Du reste, le film s’intègre parfaitement au contexte économique dans lequel il sort. Le personnage de Jean-Gabriel est en galère jusqu’au coup, il subit un certain nombre de contraintes que son goût pour les courses d’aide pas à surmonter, et se retrouve donc à compter le moindre de ses euros. Il va falloir ruser pour partir à la montagne et payer ce charmant petit monde des vacances dignes de ce nom.
Si le film est une formidable bouffée d’oxygène pour le petit monde du cinéma français, c’est parce qu’au delà de son enthousiasme, du capitale sympathie qu’il dégage, La Première étoile offre une véritable visibilité à la minorité antillaise qui vit dans dans cette métropole. Le cinéma français tourne beaucoup trop le dos à toutes ses minorités dites raciales, et que La Première étoile, film familial par excellence, apparaisse soudain dans le paysage, ce ne peux qu’être une excellente nouvelle. En prime, le film s’offre un couple mixte puisque Lucien Jean-Baptiste forme ici un couple avec Anne Consigny. Or l’on sait à quel point la mixité à l’écran est quelque chose de rare chez nous. S’en est presque tabou.

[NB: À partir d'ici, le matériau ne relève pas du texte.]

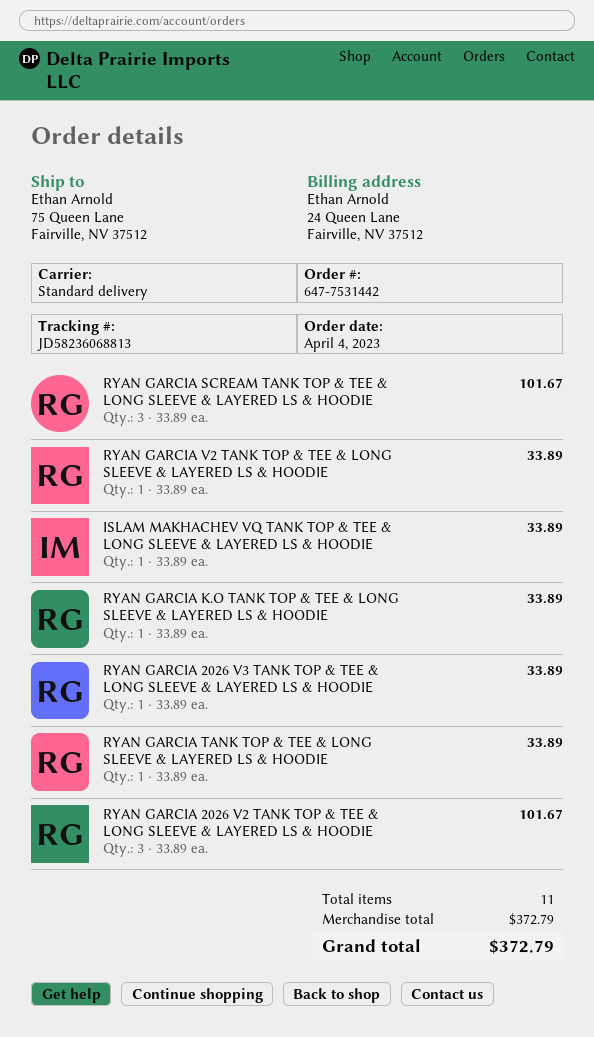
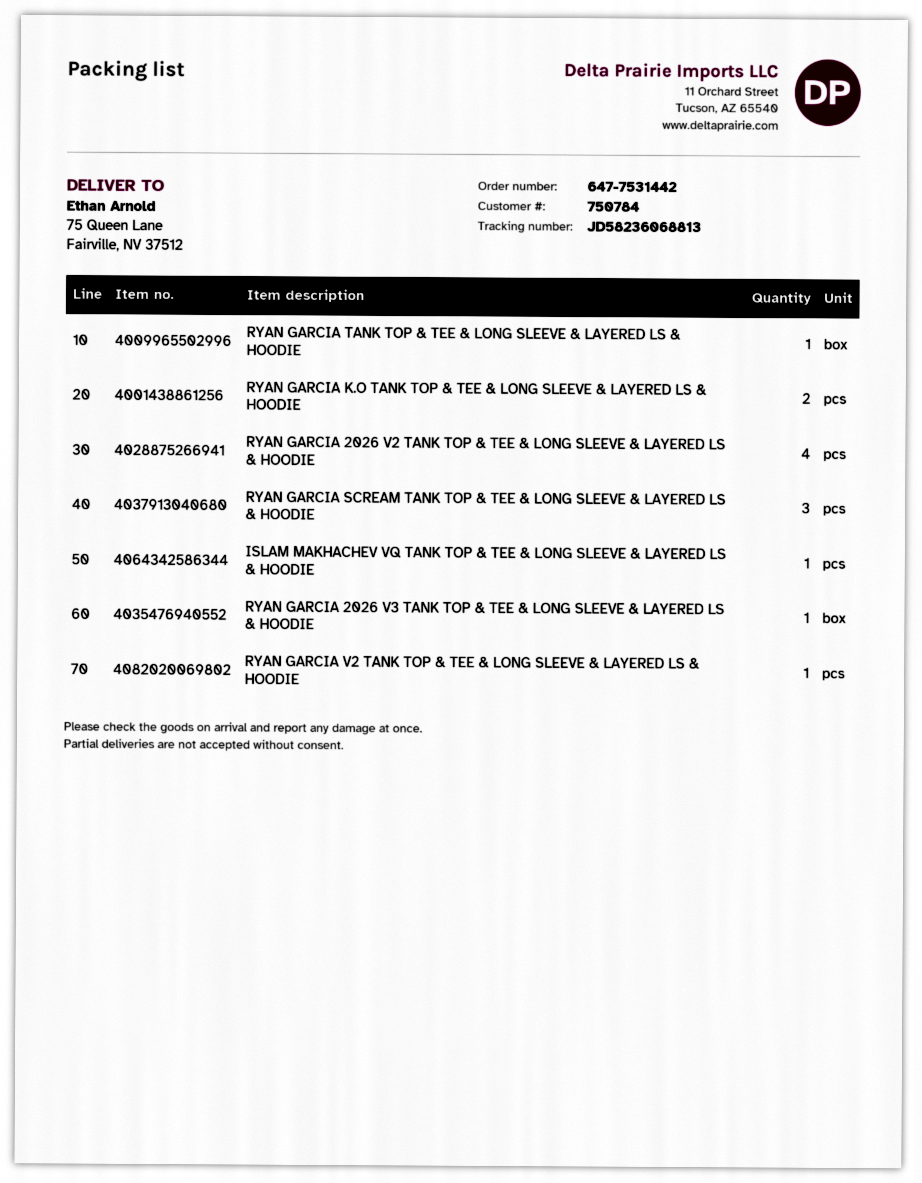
RYAN GARCIA K.O TANK TOP & TEE & LONG SLEEVE & LAYERED LS & HOODIE: 1 -> 2
RYAN GARCIA 2026 V2 TANK TOP & TEE & LONG SLEEVE & LAYERED LS & HOODIE: 3 -> 4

Le ressors comique repose sur un certain nombre de clichés par rapport à la communauté antillaise. Le personnage de la grand-mère incarnée par Firmine Richard est d’ailleurs la pierre angulaire du procédé. Ce personnage est délicieux et porte largement tout le film. Autre cliché avec lequel le film s’amuse, cette sois-disante idée aberrante que les antillais et les noirs en général n’auraient pas leurs places sur les pistes de skis.
Le film n’est pas non plus parfait. Le happy-end final est convenu à souhait, l’attitude moralisatrice du fils aîné (Jimmy Woha-Woha) est un peu plombante à la longue. On échappe pas à une sorte de mièvrerie mais ça ne perturbe pas la vision d’ensemble du film. La Première étoile est un film éminemment sympathique, souvent drôle et qui offre aussi quelques jolis moments, comme cette interprétation de Jean Ferrat par la petite fille de la famille (Loreyna Colombo), ou cette belle relation qui se tisse entre le jeune frère (Ludovic François) de cette dernière et le personnage incarné par Michel Jonasz. On note aussi la présence de Bernadette Lafont, une actrice qui n’a plus rien à prouvé et qui s’amuse dans des petits films qu’elle choisit bien (cf. Les Petites vacances, ou même Nos 18 ans). Pour notre plus grand plaisir.